Medical progress is driven by research. Opinions must be continuously challenged in order to assure the greatest likelihood of efficacy, quality, and safety. Over the last century, research has focused on examining the innovative diagnostic and therapeutic approaches to disease and prevention that form the backbone of clinical medicine as we know it today.
While science continues to make expansive strides along multiple clinical fronts, a new area of research interest evolves: Let’s call it Healthcare Delivery: Models and Quality. The study of issues such as accessibility, cost, patient satisfaction, efficiency, and clinical integration has generated keen interest by the likes of such policy giants as the Robert Wood Johnson Foundation and the Agency for Healthcare Research and Quality (AHRQ). Examining the use of technology to support improved healthcare delivery and quality is also generating excitement in the research community. Conquering theproblems that plague our nation’s emergency services system deserves additional notice, as well.
Urgent care medicine is positioned uniquely to play a leading role in the study of unique healthcare delivery paradigms. I need not convince all of you of the role urgent care plays in addressing the issues of access, cost, quality, satisfaction, and the use of technology to improve healthcare delivery. We do, however, collectively need to convince the scientific and public communities of such.
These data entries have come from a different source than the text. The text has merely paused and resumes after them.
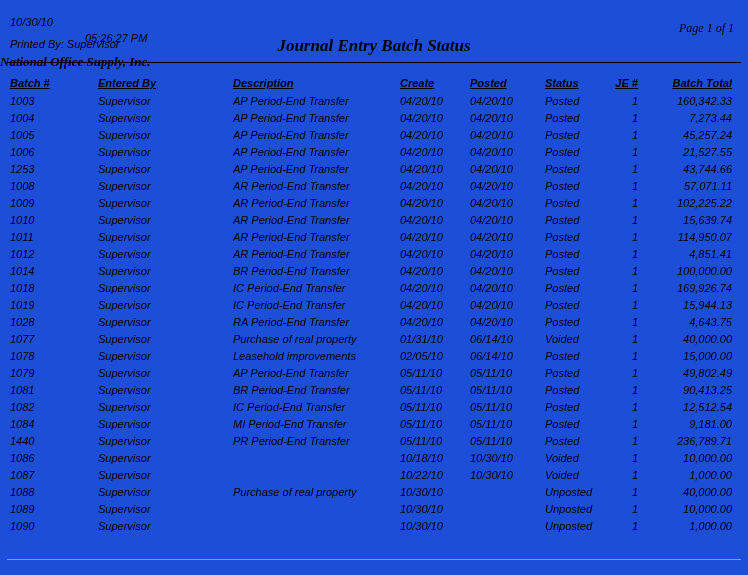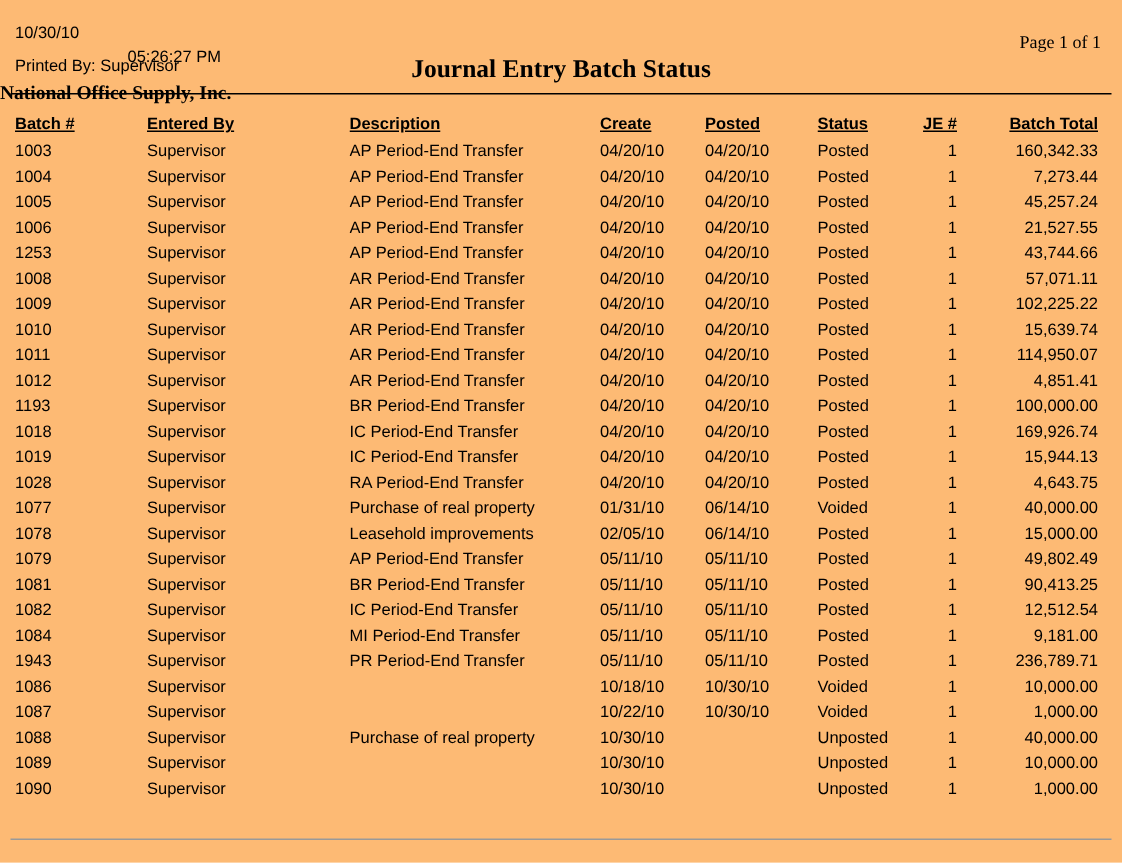"10/30/10" .page { background: #fdba74 -> #1d4ed8; font-style: none -> italic }
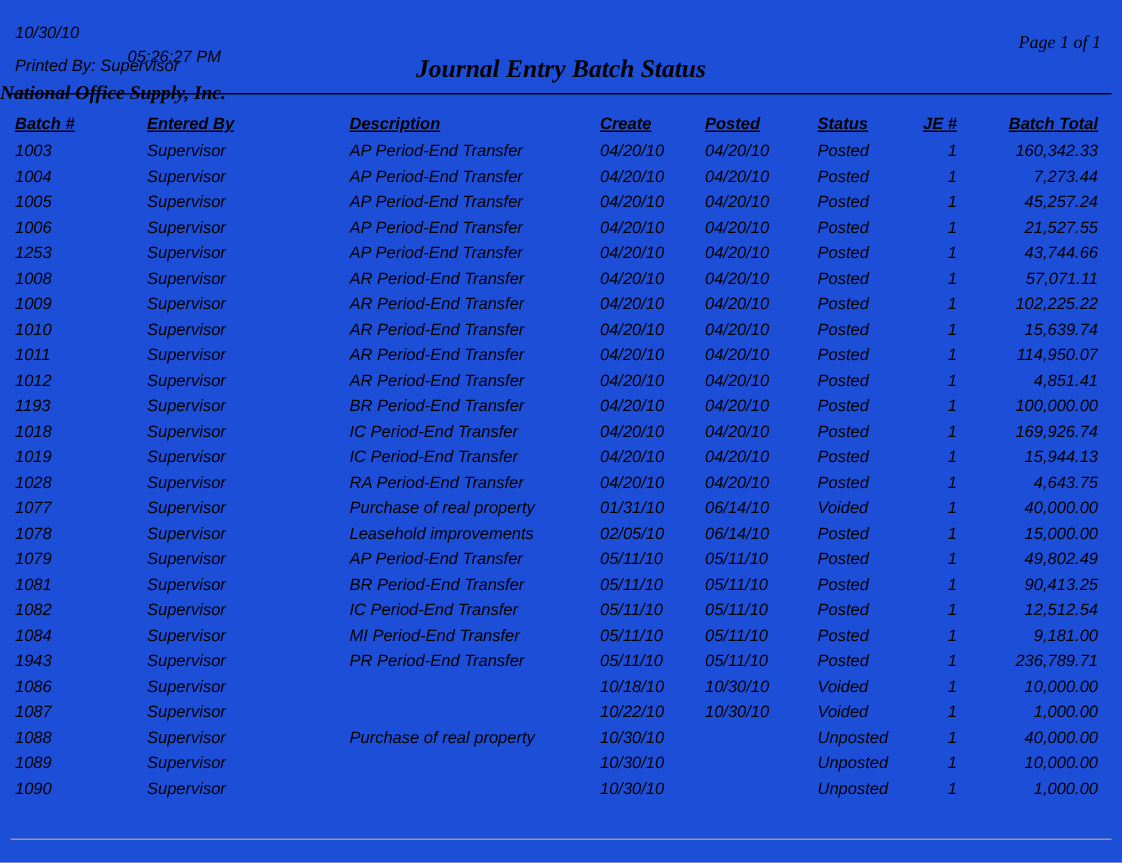"1193" td { text: 1193 -> 1014 }
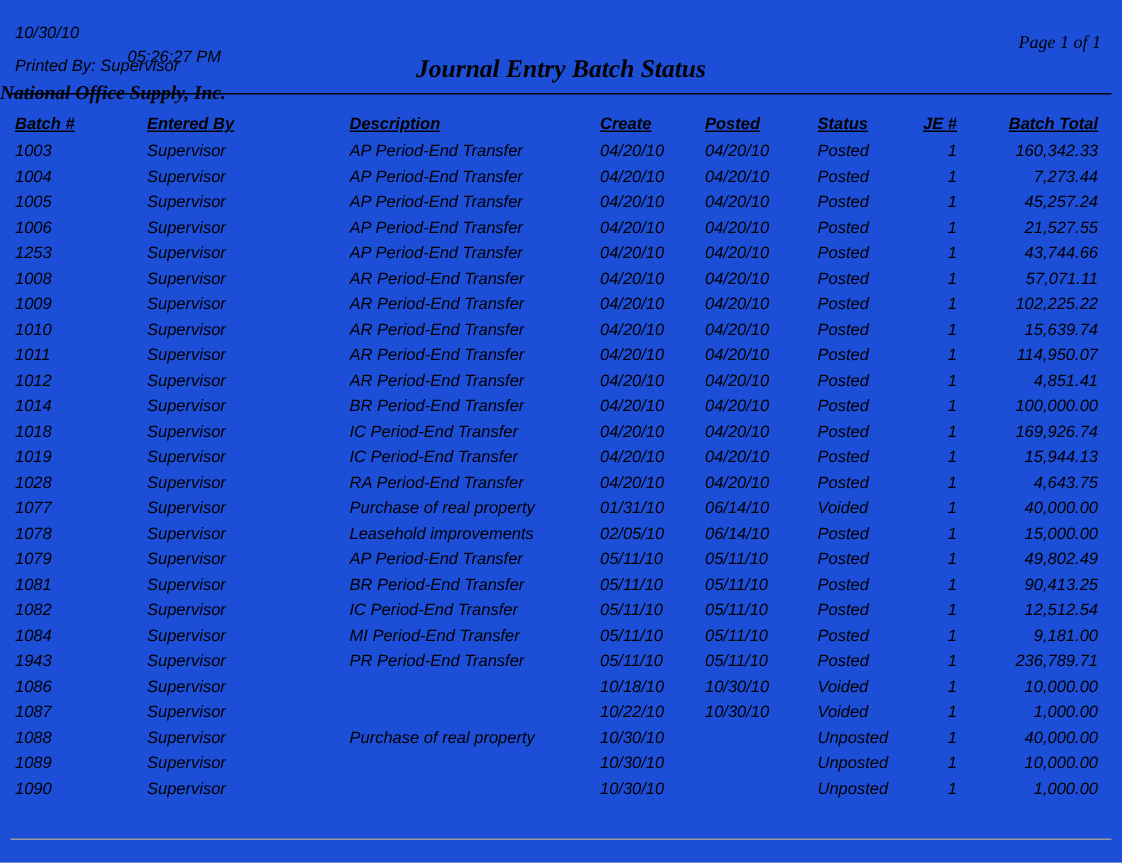"1943" td { text: 1943 -> 1440 }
JUCM™, The Journal of Urgent Care Medicine is unique in that it serves as a forum for ALL of us to challenge our assumptions, to prove and reprove the value of urgent care medicine and its role in improving healthcare delivery and quality. Consider the following potential topics:
- Cost-of-care savings in urgent care vs. ED for non-life threatening illness and injury
- Management of chest pain in urgent care: outcomes analysis
- Efficacy of return-to-work programs/efficacy of urgent cares vs. primary care and orthopedics at minimizing lost days due to injury\
- Use of technology to reduce errors and improve efficiency
Ultimately, these research topics, and many others like them, will raise urgent care medicine where it belongs—to the forefront of the healthcare delivery discussion. I encourage all of our readers to transform the undeniable enthusiasm and passion you have for the value and virtues of urgent care medicine into an equivalent passion for proving its value and virtues. There are many research resources available through your local medical schools, hospitals, and medical societies, as well as grant money available through many health policy foundations like Robert Wood Johnson and AHRQ.
You do not have to have any research experience to produce a simple study of excellent quality, and, often, research money is earmarked for non-academic physicians and practices to ensure a “real-world” perspective.
JUCM is already working to publish several pieces of original research that will both highlight the value of our discipline and analyze some of its finer points. Our pledge is to disseminate original research designed by urgent care clinicians for urgent care clinicians as often as possible. I encourage you to join the ranks of the researchers who will fuel the continued growth of our dynamic discipline.
Hope you enjoy. Hope you’re inspired.